_Material provided_
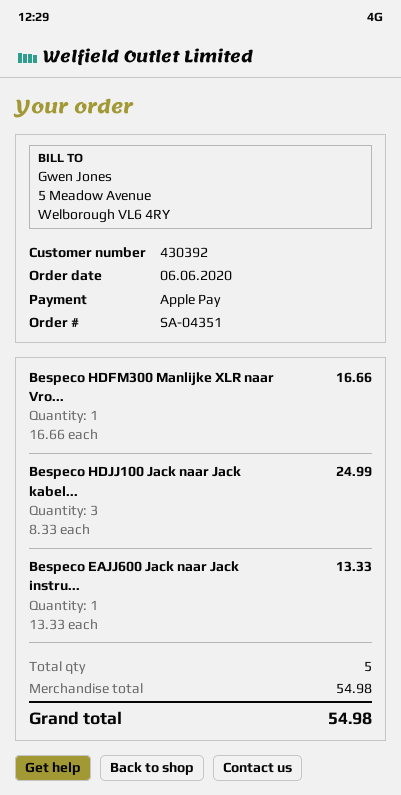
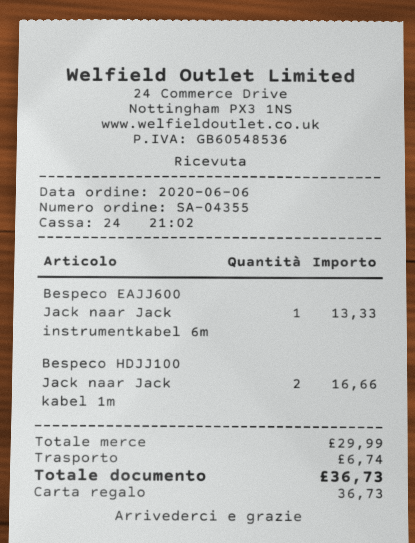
order number: SA-04351 -> SA-04355
payment method: Apple Pay -> gift card
Bespeco HDFM300 Manlijke XLR naar Vro...: 1 for 16.66 -> none
Bespeco HDJJ100 Jack naar Jack kabel...: 3 for 24.99 -> 2 for 16.66
subtotal: 54.98 -> 29.99
shipping: none -> 6.74
total: 54.98 -> 36.73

_Exercise directions_
Nothing but the records themselves, exact and complete, should be returned; leave the pictures out.

_Reply_
order number: SA-04351 -> SA-04355
payment method: Apple Pay -> gift card
Bespeco HDFM300 Manlijke XLR naar Vro...: 1 for 16.66 -> none
Bespeco HDJJ100 Jack naar Jack kabel...: 3 for 24.99 -> 2 for 16.66
subtotal: 54.98 -> 29.99
shipping: none -> 6.74
total: 54.98 -> 36.73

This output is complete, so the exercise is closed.